Omics Data Standards WG - Minutes 02-13-2017

Issues of ChIA-PET standards:

  1. Are ChIA-PET data are going to be produced? How many of them will be?
  2. What are the parameters about QC or others that are needed for ChIA-PET?

These two questions will need to be addressed by Dr Yijun Ruan for confirmation.

PLAC-seq:

Perform in-situ ligation like in-situ Hi-C to ensure library complexity, then use IP enrichment to decrease cost. Dataset has two components: short-range cis reads (<1kb), ChIP-seq signal; and long-range cis reads (>1kb), interaction detection. Normalization is needed because there may be systematic biases from IP enrichment: use local background to detect significant peaks, use methods from ChIA-PET to filter the non-contacting peaks, etc.

How to separate signal from backgrounds from antibody enrichment? The input is a ligated library of the whole genome (different from ChIA-PET, which is fragmented DNA) and IP is done via binding protein, therefore, the background would be much complex. Therefore, peak callers from ChIA-PET may not be entirely appropriate for PLAC-seq.

Up to a certain point, the data processing steps may be similar for PLAC-seq to Hi-C, therefore, some of the tools (like normalization) may still be applicable. Also, what kind of file formats would the new pipeline generate? Would it be one of the formats supported by current platforms? (Burak)

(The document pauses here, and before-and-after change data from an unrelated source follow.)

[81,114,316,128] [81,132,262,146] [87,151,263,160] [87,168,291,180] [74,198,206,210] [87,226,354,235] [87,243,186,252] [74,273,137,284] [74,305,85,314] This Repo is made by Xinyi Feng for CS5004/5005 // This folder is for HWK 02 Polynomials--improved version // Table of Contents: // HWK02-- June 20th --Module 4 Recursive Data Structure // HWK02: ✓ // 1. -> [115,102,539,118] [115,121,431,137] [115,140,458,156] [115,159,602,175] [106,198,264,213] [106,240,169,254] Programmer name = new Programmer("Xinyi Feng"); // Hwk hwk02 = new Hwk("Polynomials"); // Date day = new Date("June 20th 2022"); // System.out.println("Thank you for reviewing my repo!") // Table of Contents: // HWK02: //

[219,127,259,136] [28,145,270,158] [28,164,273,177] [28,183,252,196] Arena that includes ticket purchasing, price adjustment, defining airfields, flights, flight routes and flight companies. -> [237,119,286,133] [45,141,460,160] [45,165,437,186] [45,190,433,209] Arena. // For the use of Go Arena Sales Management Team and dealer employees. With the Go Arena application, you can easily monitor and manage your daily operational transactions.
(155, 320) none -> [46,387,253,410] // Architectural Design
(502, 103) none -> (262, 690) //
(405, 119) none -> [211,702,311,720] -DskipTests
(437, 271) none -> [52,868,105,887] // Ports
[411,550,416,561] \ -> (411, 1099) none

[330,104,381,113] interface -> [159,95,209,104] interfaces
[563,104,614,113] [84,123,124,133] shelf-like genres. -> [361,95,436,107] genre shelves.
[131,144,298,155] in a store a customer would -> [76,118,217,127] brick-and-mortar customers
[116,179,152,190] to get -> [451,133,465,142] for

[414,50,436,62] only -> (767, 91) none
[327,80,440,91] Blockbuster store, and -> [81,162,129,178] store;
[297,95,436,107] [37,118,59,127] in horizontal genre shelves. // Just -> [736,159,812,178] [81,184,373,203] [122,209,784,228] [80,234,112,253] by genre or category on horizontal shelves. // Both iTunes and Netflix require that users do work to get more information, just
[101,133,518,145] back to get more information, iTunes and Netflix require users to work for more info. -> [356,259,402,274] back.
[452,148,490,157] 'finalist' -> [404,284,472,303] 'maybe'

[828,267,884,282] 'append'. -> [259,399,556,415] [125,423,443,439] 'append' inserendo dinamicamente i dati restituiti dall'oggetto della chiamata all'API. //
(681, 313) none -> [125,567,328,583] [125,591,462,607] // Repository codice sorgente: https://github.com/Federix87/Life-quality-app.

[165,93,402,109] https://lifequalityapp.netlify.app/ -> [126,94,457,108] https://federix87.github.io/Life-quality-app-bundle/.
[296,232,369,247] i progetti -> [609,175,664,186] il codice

Known software, methods and formats will be considered first to process PLAC-seq data.

In ChIA-PET, comparison between two pools can be used for background for non-specific ligations, yet this is not available in PLAC-seq (Tim). PLAC-seq does not have the same level as ChIA-PET because ligation happens within the nucleus.

Things to do:

Dr. Ren’s group will put out an experimental guideline, data format and data processing procedures for PLAC-seq for the group to discuss about.

HiChIP from Howard Chang’s group, similar to PLAC-seq (sequencing technology is different but the biology is similar) may also be considered in this document.